Web page edit records:

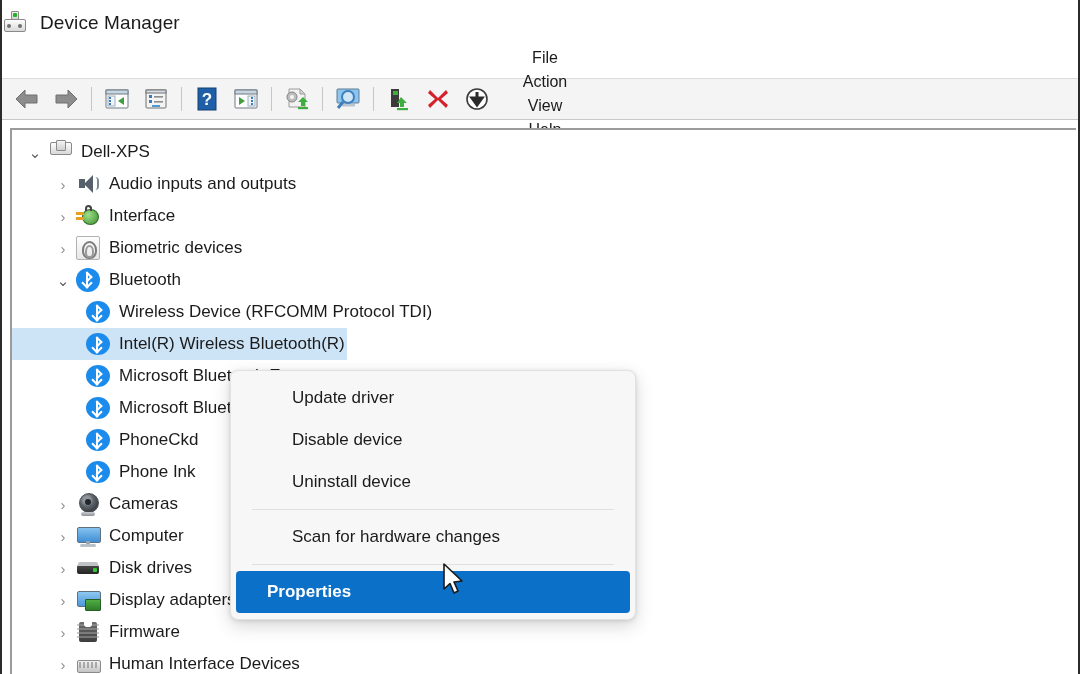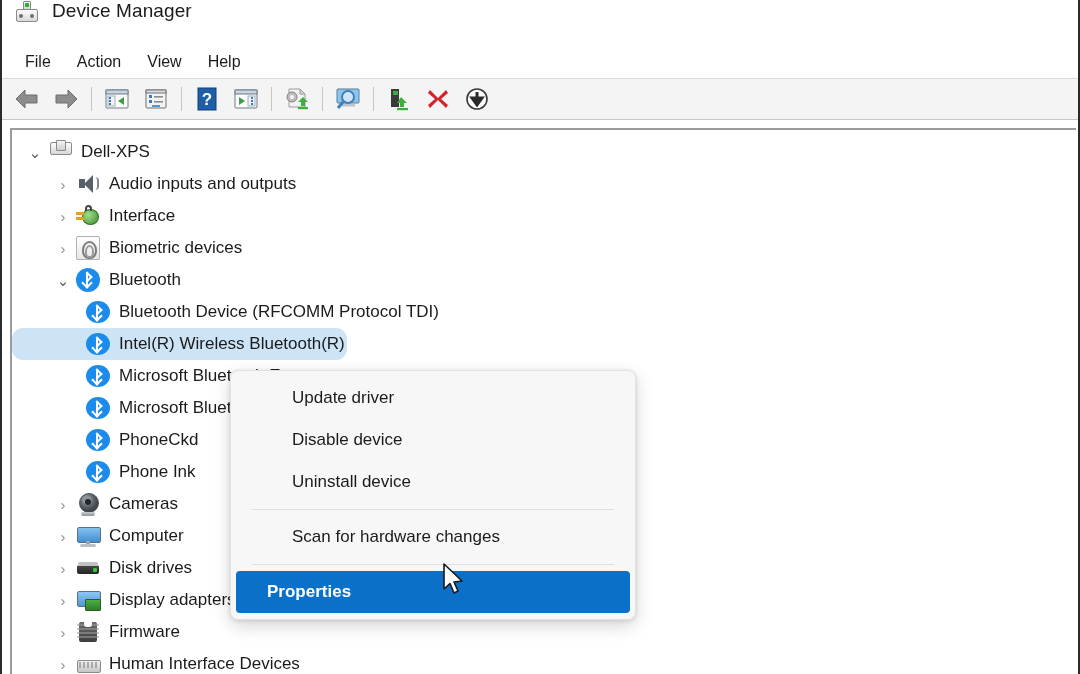"Device Manager" .titlebar { align-items: flex-start -> center; padding-left: 12px -> none }
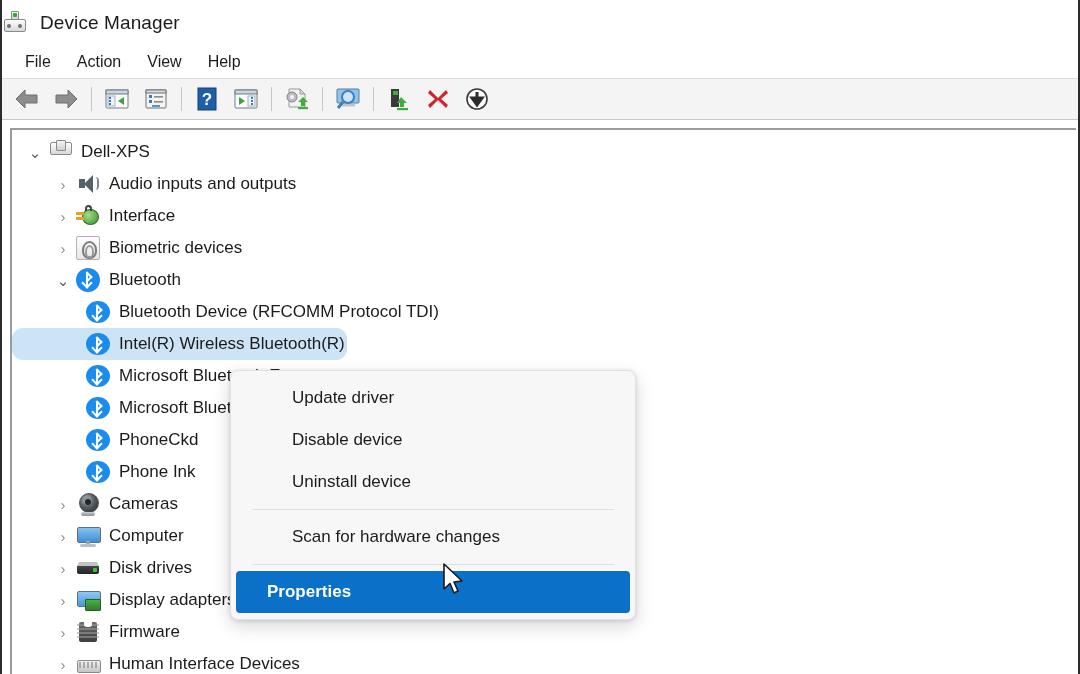"File" .menubar { flex-direction: none -> column }
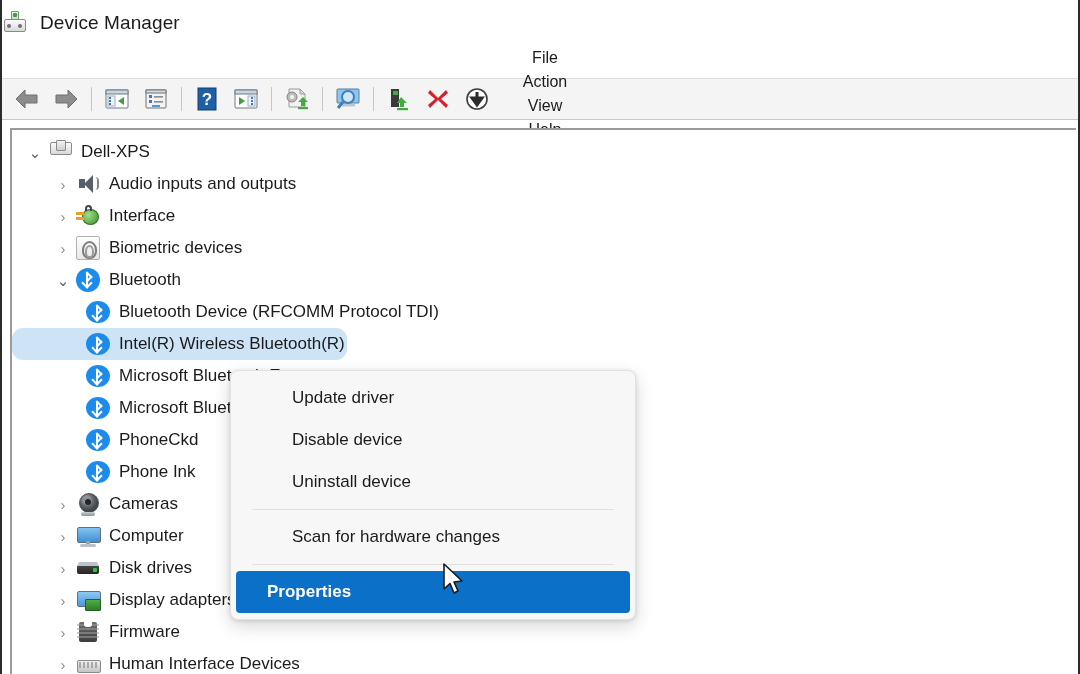"Bluetooth Device (RFCOMM Protocol TDI)" span.lbl { text: Bluetooth -> Wireless }
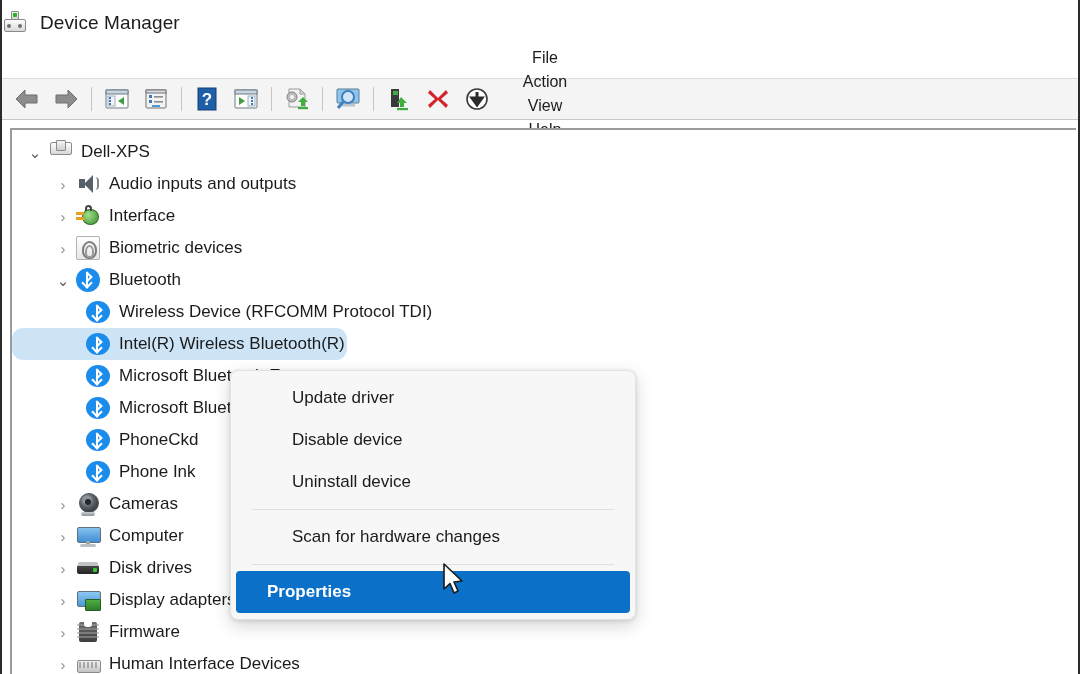"Intel(R) Wireless Bluetooth(R)" .row.selected { border-radius: 11px -> 1px }
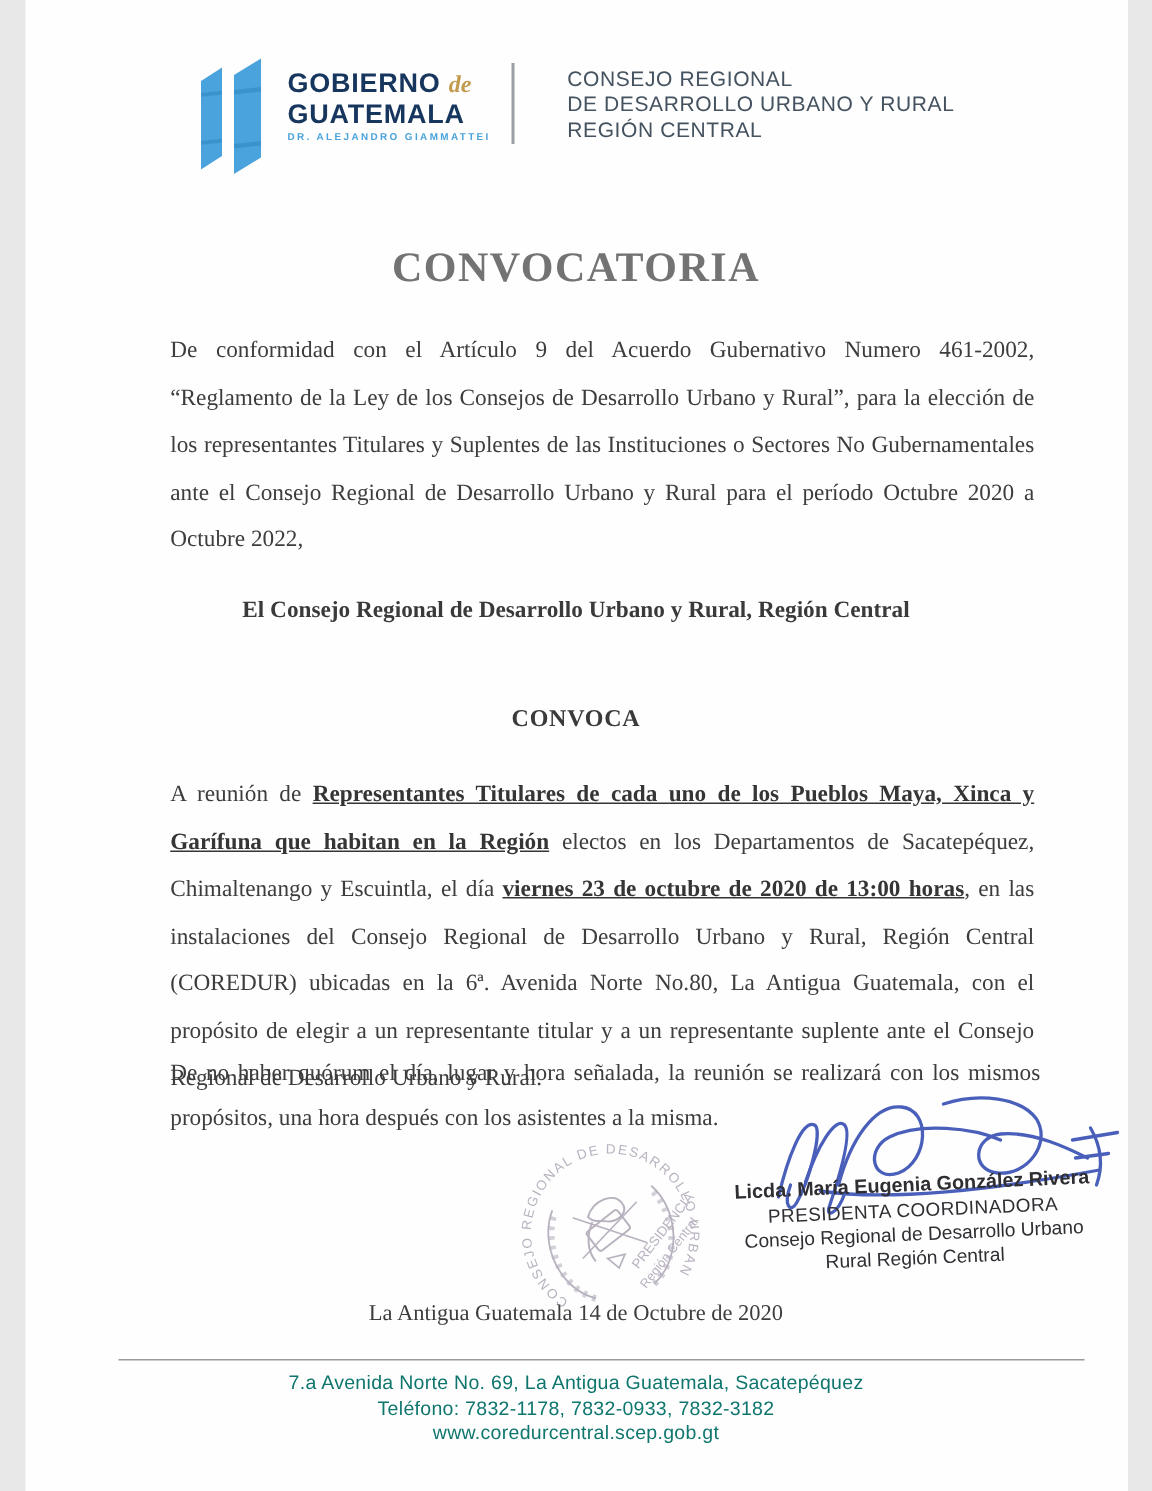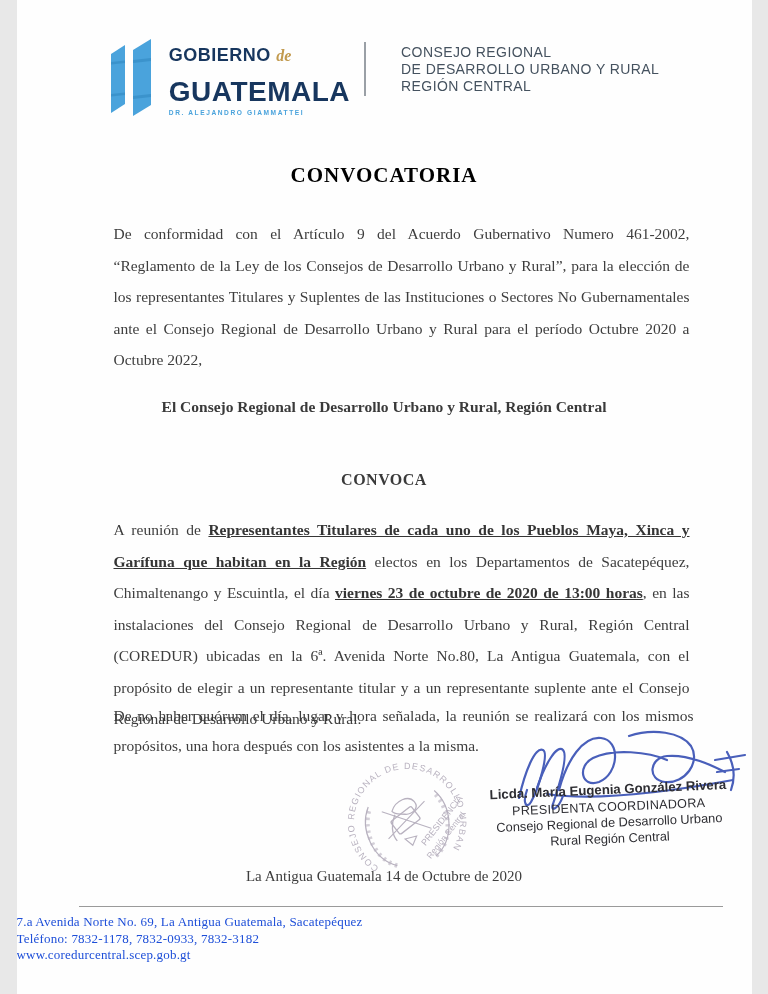"GUATEMALA" .gua-line { font-size: 28px -> 18px; margin-top: 14px -> 2px }
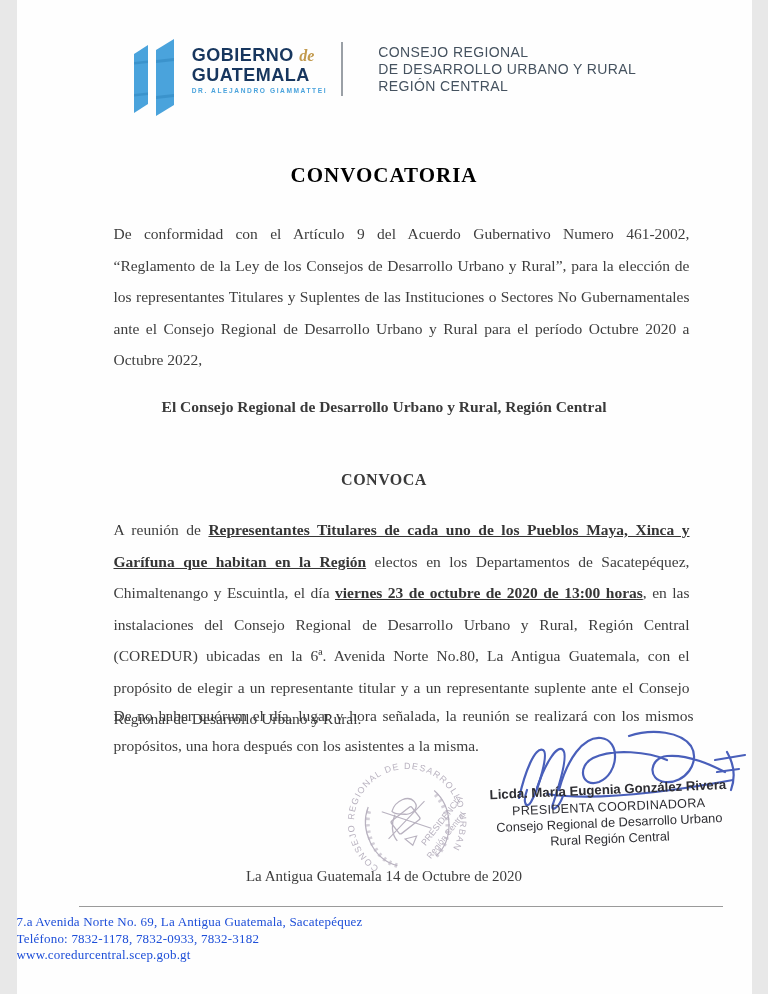"CONVOCATORIA" .title { color: #000000 -> #737373; font-size: 21px -> 28px }
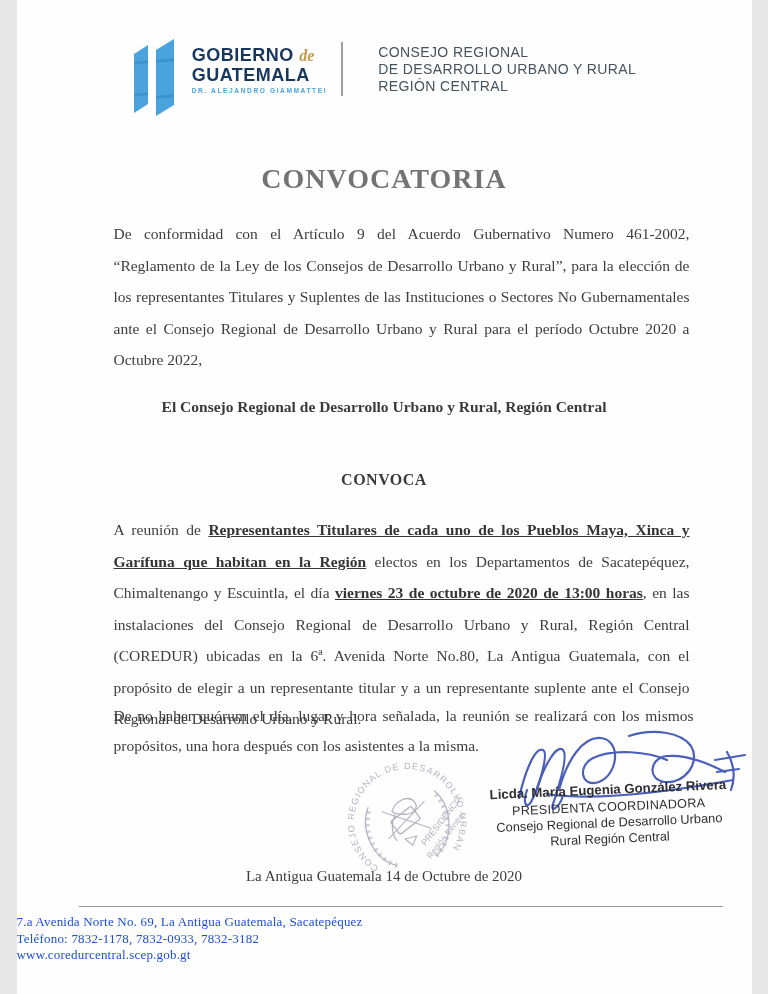"7.a Avenida Norte No. 69," .footer { color: #1d4ed8 -> #0f766e; font-family: Liberation Serif, serif -> Liberation Sans, sans-serif; text-align: none -> center }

■ Required work ■
Nothing but the lines from the first line of the data through the line with "color: #000000 ->" belongs in the answer, copied exactly and without pictures.

■ Answer to this exercise ■
"Device Manager" .titlebar { align-items: flex-start -> center; padding-left: 12px -> none }
"File" .menubar { flex-direction: none -> column }
"Bluetooth Device (RFCOMM Protocol TDI)" span.lbl { text: Bluetooth -> Wireless }
"Intel(R) Wireless Bluetooth(R)" .row.selected { border-radius: 11px -> 1px }
"GUATEMALA" .gua-line { font-size: 28px -> 18px; margin-top: 14px -> 2px }
"CONVOCATORIA" .title { color: #000000 -> #737373; font-size: 21px -> 28px }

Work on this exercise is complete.